/100DaysOfDataScience

Hello everyone, Welcome to my 100 Days of Data Science Journey!

Primary LanguageJupyter Notebook

100 Days of Data Science

100DaysCode

Welcome to my "100 Days of Data Science" journey!

Day 1: Introduction to Python Basics

Topics Covered:

0️⃣ Comments, Datatypes, Numbers, Casting:

  • Comments: Annotations in code for explanations, marked with #.
  • Datatypes: Categories of values, like int for integers, float for decimals, and str for strings.
  • Numbers: Integers (int) and floating-point numbers (float) for calculations.
  • Casting: Changing a value's datatype, e.g., str(5) converts integer 5 to string "5".

1️⃣ String, Booleans, Operators:

  • String: Sequence of characters, like "Hello, World!".
  • Booleans: True (True) or false (False) values for logical comparisons.
  • Operators: Symbols like + for addition, - for subtraction, == for equality checks.
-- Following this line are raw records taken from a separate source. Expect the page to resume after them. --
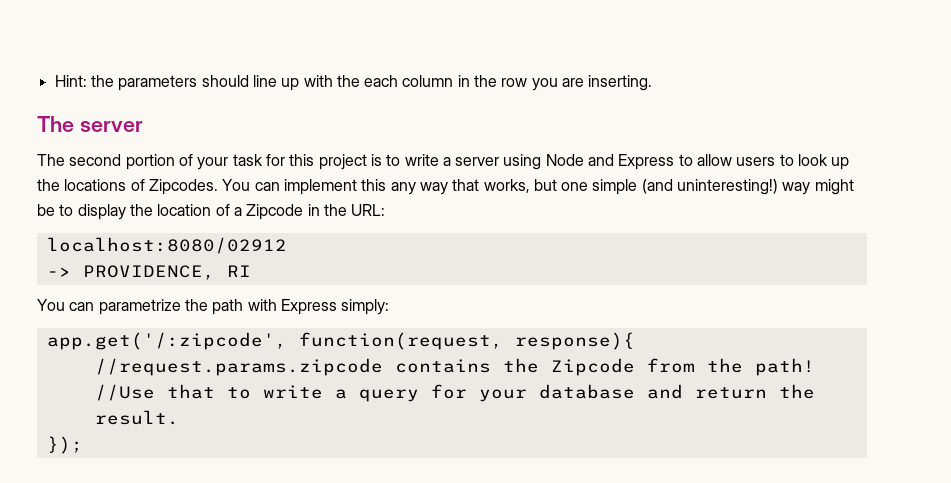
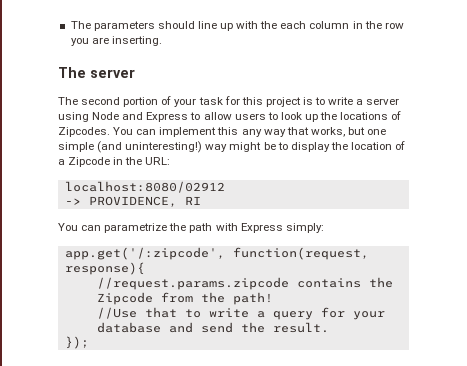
[54,75,114,87] Hint: the -> [70,21,91,29] The
[694,387,767,399] return -> [200,322,233,333] send

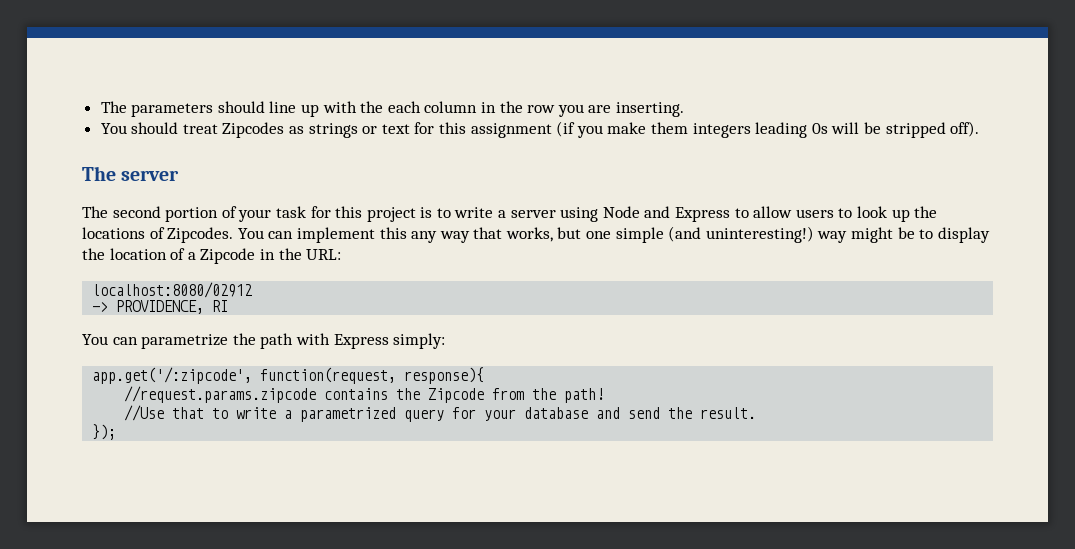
(162, 41) none -> [100,121,980,138] // You should treat Zipcodes as strings or text for this assignment (if you make them integers leading 0s will be stripped off).
(265, 314) none -> [300,407,397,422] parametrized

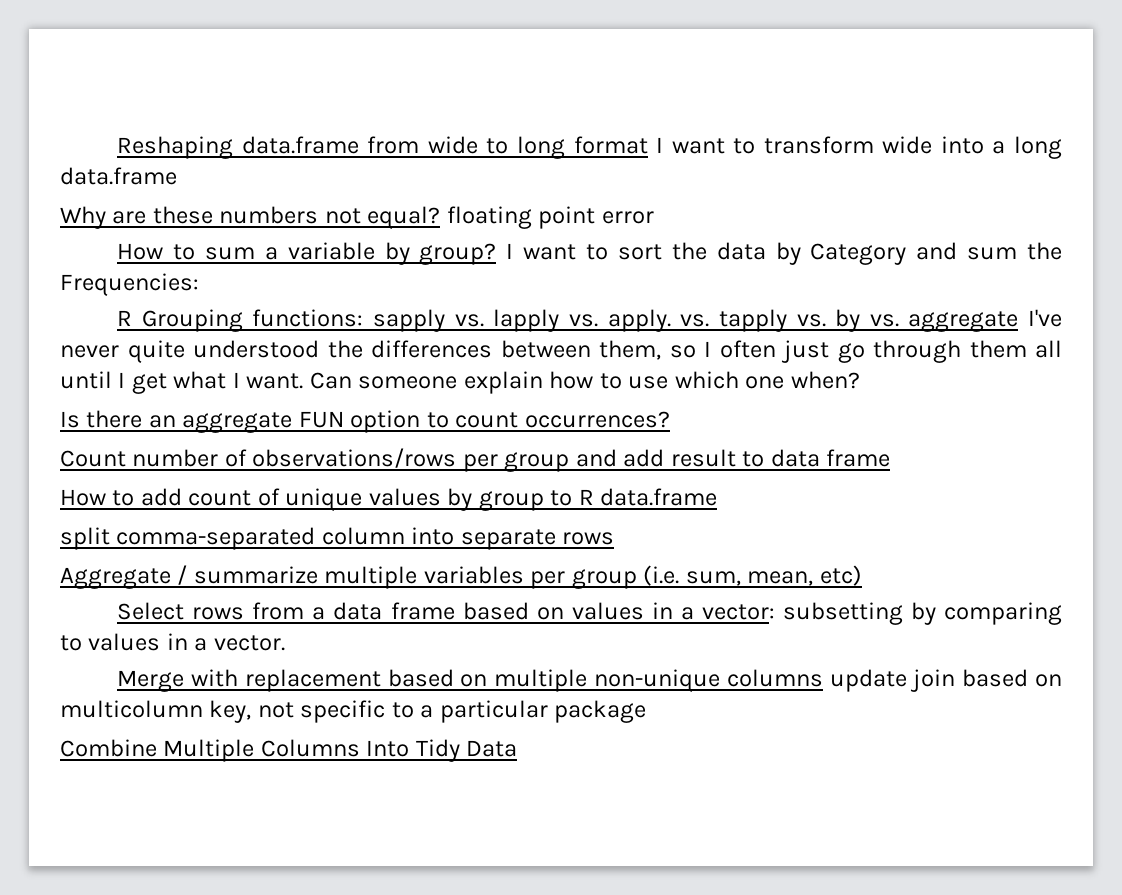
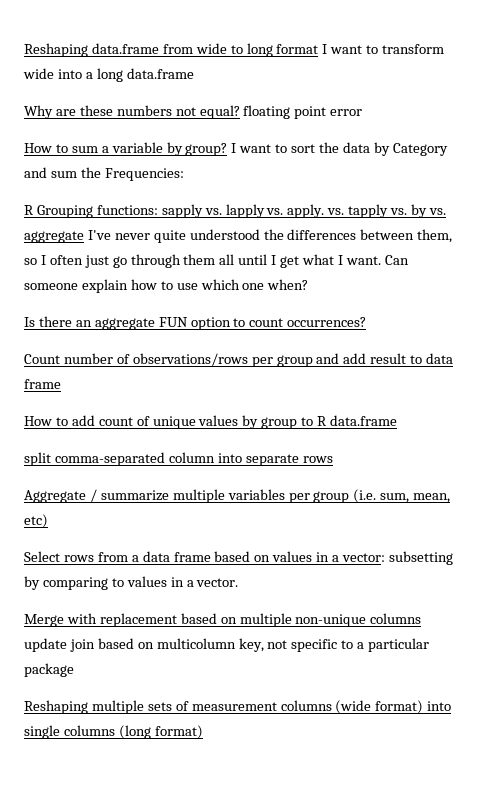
[60,739,518,762] Combine Multiple Columns Into Tidy Data -> [24,700,452,714] [24,725,203,739] Reshaping multiple sets of measurement columns (wide format) into single columns (long format)

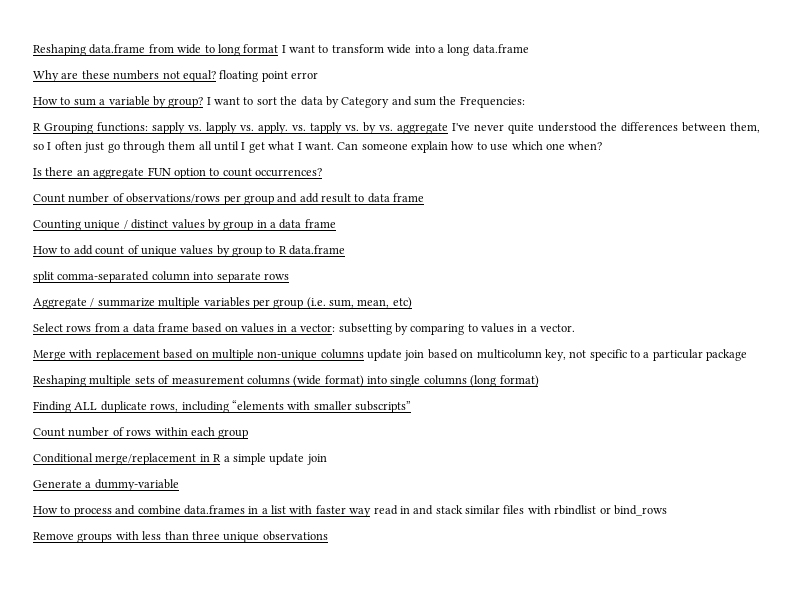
(61, 384) none -> [33,219,336,231] // Counting unique / distinct values by group in a data frame
(203, 732) none -> [33,400,411,413] [33,427,249,439] [33,453,327,465] [33,479,179,491] [33,505,667,517] [33,531,328,543] // Finding ALL duplicate rows, including “elements with smaller subscripts” // Count number of rows within each group // Conditional merge/replacement in R a simple update join // Generate a dummy-variable // How to process and combine data.frames in a list with faster way read in and stack similar files with rbindlist or bind_rows // Remove groups with less than three unique observations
2️⃣ List, Tuples, Sets, Dictionaries:

  • List: Ordered collection enclosed in square brackets, e.g., my_list = [1, 2, 3].
  • Tuples: Similar to lists but enclosed in parentheses, e.g., my_tuple = (1, 2, 3).
  • Sets: Unordered unique items enclosed in curly braces, e.g., my_set = {1, 2, 3}.
  • Dictionaries: Key-value pairs enclosed in curly braces, e.g., my_dict = {"key": "value"}.

3️⃣ If..Else, For Loops:

  • If..Else: Conditional statements to execute code based on conditions.
  • For Loops: Iterating over a sequence (like a list) to repeat code for each item.

Day 2: Exploring Python Functions

Topics Covered:

📝 Python Function: A block of statements that performs a specific task and returns a value.

0️⃣ Types of Functions:

  • Built-in functions provided by Python.
  • User-defined functions created by programmers.

1️⃣ Types of Function Arguments:

  • Positional arguments passed in the order they are defined.
  • Keyword arguments identified by parameter names.
  • Default arguments with predefined values.

2️⃣ Docstring:

  • A string placed at the beginning of a function to provide documentation.
  • Describes the purpose and usage of the function.

3️⃣ Anonymous Function:

  • Also known as lambda functions.
  • Used for short, simple operations without creating a formal function.

4️⃣ Nested Function:

  • A function defined within another function.
  • Encapsulation allows for better organization and reusability.

5️⃣ While Loop:

  • Executes a block of code repeatedly while a condition is true.
  • Useful for tasks where the number of iterations isn't known in advance.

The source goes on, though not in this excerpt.